Multiculturalism is still and often seen as a problem, given that new people with different cultures and languages do not easily interact within small, local contexts. The local residents remain, the outsiders (new arrivals, such as immigrants, asylum seekers, refugees) do not always appear to appreciate the new destination and live in small groups on the margins, making communication and dialogue even more difficult and complex.
The knowledge of local cultural heritage is not sufficiently widespread and conveyed to the outside world. It cannot be easily communicated to new arrivals because of the lack of adequate funding, means and cultural and promotional strategies.
Project Activities
Project Objectives
The project objectives are in line with the priorities of the programme and with the scope of the specific actions of the European Year of Cultural Heritage 2018:
What results are you expecting from this project?
The project’s expected results are fundamentally reinforcement and revitalisation of local community identities and the acquisition of greater skills and knowledge in the field of photography by a large proportion of the public, which may also enable industry professionals to act on a more international scale.
We hope to create a connection and international aspect of small and medium photography festivals and to diversify the public interested in photography, to stimulate the young people involved, whether resident or new arrivals, to reimagine and reinvent the local context, contributing to cultural and creative activities, while at the same time, we want to create an opportunity for the integration of new arrivals in local communities using photography as a common language.

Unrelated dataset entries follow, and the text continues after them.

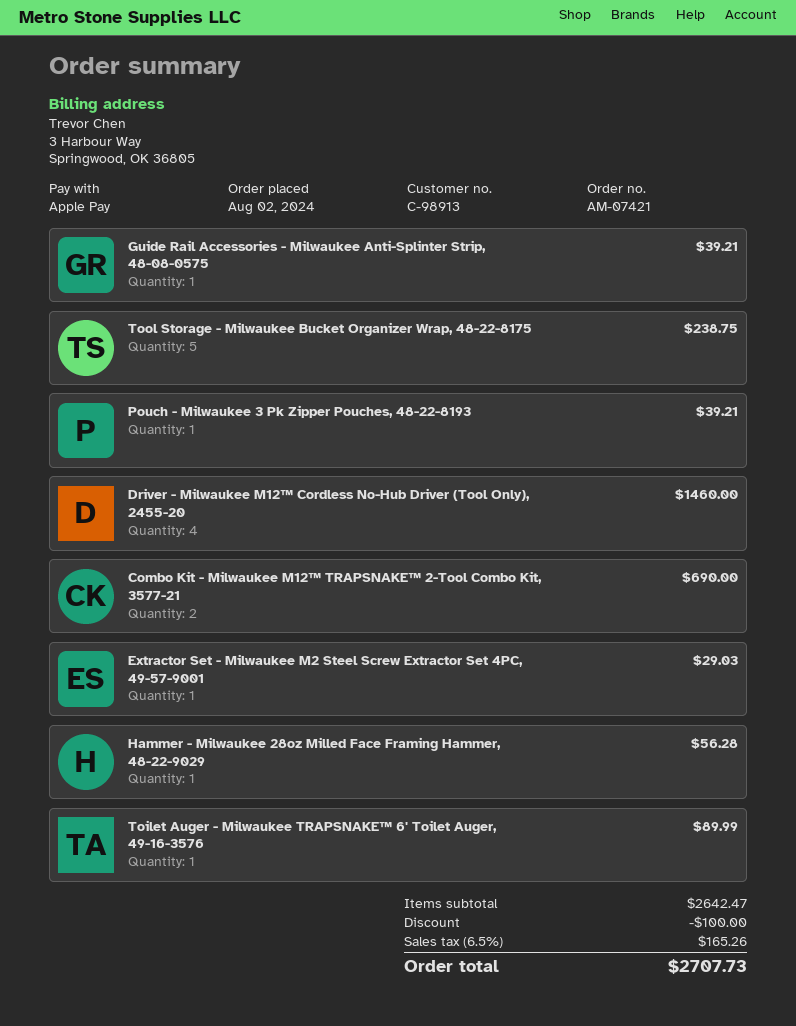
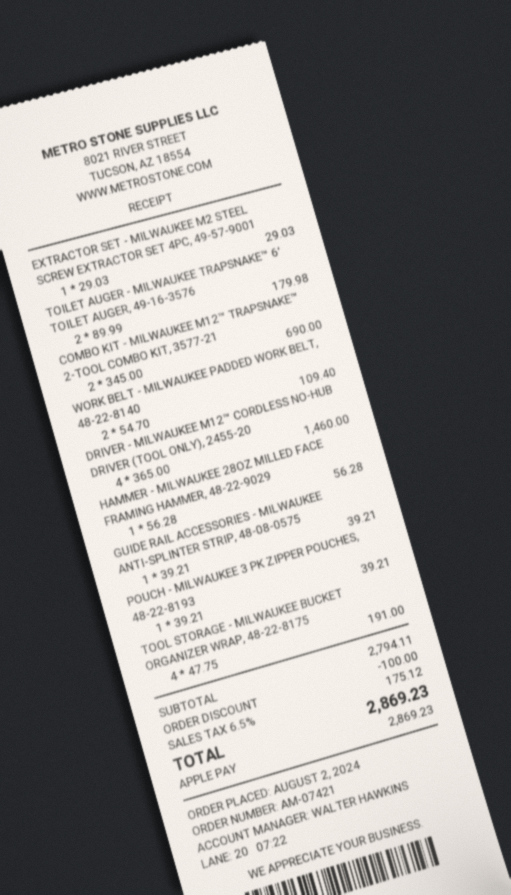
Tool Storage - Milwaukee Bucket Organizer Wrap, 48-22-8175: 5 for 238.75 -> 4 for 191.00
Toilet Auger - Milwaukee TRAPSNAKE™ 6' Toilet Auger, 49-16-3576: 1 for 89.99 -> 2 for 179.98
WORK BELT - MILWAUKEE PADDED WORK BELT, 48-22-8140: none -> 2 for 109.40
subtotal: 2642.47 -> 2794.11
tax: 6.5% = 165.26 -> 6.5% = 175.12
total: 2707.73 -> 2869.23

Your feelings about the project?
I think that the project represents the story of a festival that, despite its long run of 27 years, is still able to reinvent and renew itself by offering the city the fruits of important work carried out over the years, helping it via the medium of photography to reconstruct its identity. In times of crisis, like those we are experiencing today, I think it is essential to use culture as a calling card.

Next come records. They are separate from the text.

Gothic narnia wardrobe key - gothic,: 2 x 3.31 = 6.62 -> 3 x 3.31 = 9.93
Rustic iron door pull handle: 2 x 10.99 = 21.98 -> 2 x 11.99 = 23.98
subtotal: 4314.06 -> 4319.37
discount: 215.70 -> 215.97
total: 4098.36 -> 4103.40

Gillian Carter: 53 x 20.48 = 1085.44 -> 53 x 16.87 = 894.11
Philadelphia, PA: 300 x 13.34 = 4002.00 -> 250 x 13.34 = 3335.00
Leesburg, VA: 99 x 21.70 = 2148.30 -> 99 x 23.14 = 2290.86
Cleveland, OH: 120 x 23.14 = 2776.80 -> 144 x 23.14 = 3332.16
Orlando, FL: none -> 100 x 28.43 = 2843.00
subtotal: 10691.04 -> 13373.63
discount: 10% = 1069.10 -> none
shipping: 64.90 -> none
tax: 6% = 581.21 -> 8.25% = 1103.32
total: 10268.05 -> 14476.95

What you think about the EU funds and how are they used in your area?
I think that the EU funds are an essential resource for the entire country, not only for the territory, a territory that over the years as worked hard in this direction – just look at the worthy examples of the municipalities of Cesena and Atrium in Forlì. I think that these results can demonstrate that Europe is not just a source of bureaucracy to escape from, or something upon which we can pin the blame for our limitations, but an essential opportunity from which we can rebuild, by demonstrating determination and credibility.
We are thankful to the Councillor for her time, and we hope that this project can be another step towards awareness of what the European Union can do to enhance and improve territories.